А ведь горел дом, в котором она родилась, из окон которого выглядывала в мир деревенской дремучести, не ведая, какие узлы навяжет ей потом судьба и в какую сторону закинут ее страшные ветры переменчивого времени!
Ветры и судьбы!..
Сейчас она была здесь пришлая из мира зла. Как волчица вскармливает волчат своим молоком, так мир, жестокий и злой для слабых, вскормил ее своим лютым молоком, и она уверовала: добра нет, совести в помине не бывало, есть один разврат, продажность – душу черту заложи, а тело отдай нечестивцам. И если, не ровен час, упадешь – копытами раздавят, и не охнут. И она изо всех сил старалась не упасть, и все-таки копыта дьявола истоптали ее тело, осквернили душу и вытравили из нее все светлое и радостное.

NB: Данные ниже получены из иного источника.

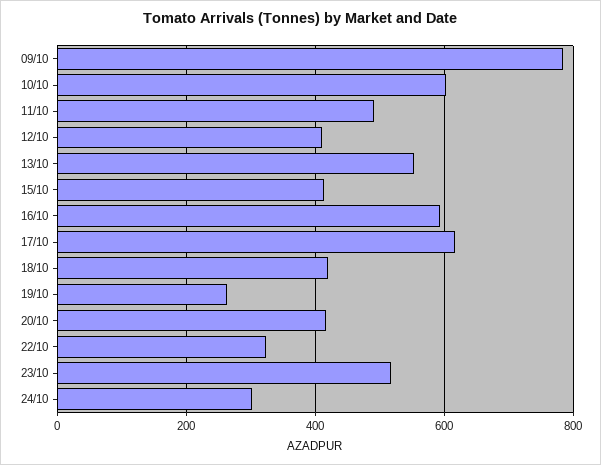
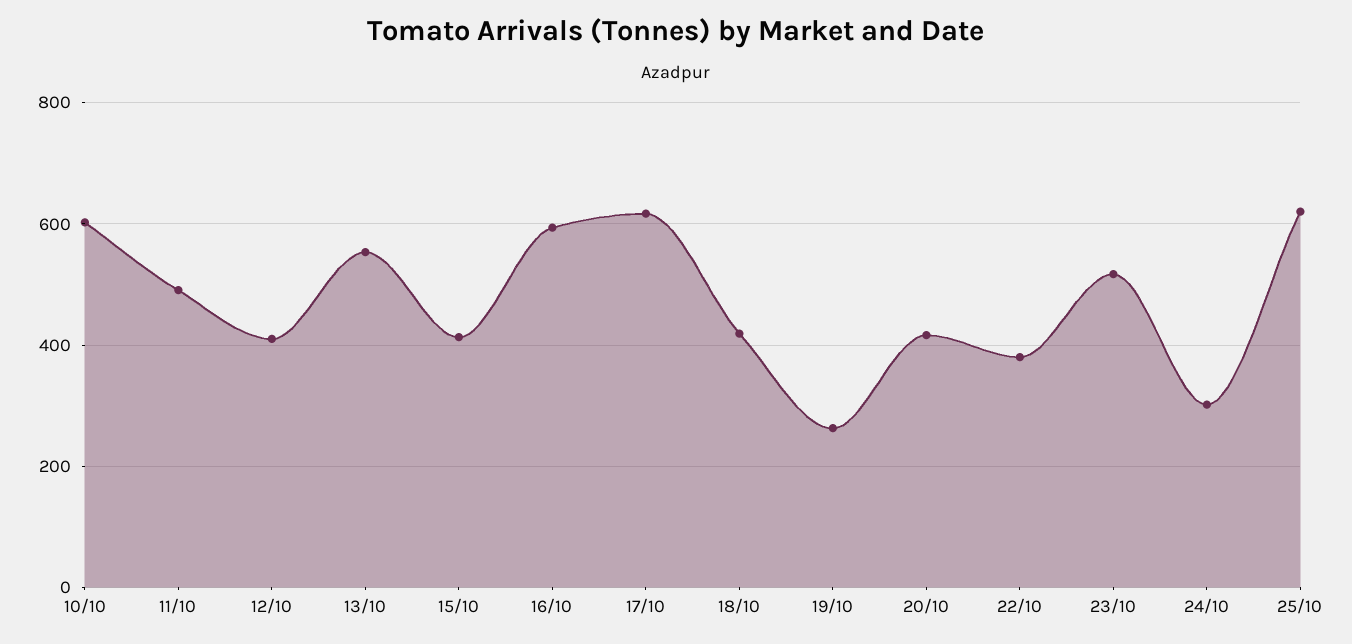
09/10: 780 -> none
22/10: 320 -> 380
25/10: none -> 620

А дом горел! Отчий дом горел!..
Крики, истошные крики заживо горящих…
Пламя изнутри дома со свистом рвалось наружу из окон, как будто раззявились пасти многоголового змия. Взрывались патроны, бомбы, трещали бревна, пылала краска на железной крыше, и само железо скручивалось в огненные свитки, обнажая стропила. А внутри дома лопались винтовочные патроны, взрывались бомбы и гранаты.
Пожар перекинулся на работницкие избы и на конюшни. Утробно ржали кони, мычали коровы. Мужики, бабы в ограде.
– Господи помилуй, сколько добра ханет!
– Пущай все сгорит к такой матери! Как нажили добро – так и ушло: огнем-полымем!..
– Светушки! Светушки! Мамонька там! Мамонька! – визжит какая-то девчонка, кидаясь к пылающему крыльцу.
Дуня узнала прислугу Гланьку…
– Куды лезешь, дура. Сичас крыша рухнет!
– Ой, пустите! Ой, пустите! Мамонька там! Мамонька!
Какой-то мужик подскочил с кувалдою, чтоб сбить замок с железных петель окованных ворот. Ударил со всего маху – у Дуни в ушах зазвенело.
«Что это я? – опомнилась. В правой руке зажата бомба. – Боженька, из ума вышибло! Как же они?!» – вспомнила наконец про мать и горбатую Клавдеюшку.
– Хтой-то? – уставился на нее мужик. – Чаво сидишь тут? На пожар глазеешь?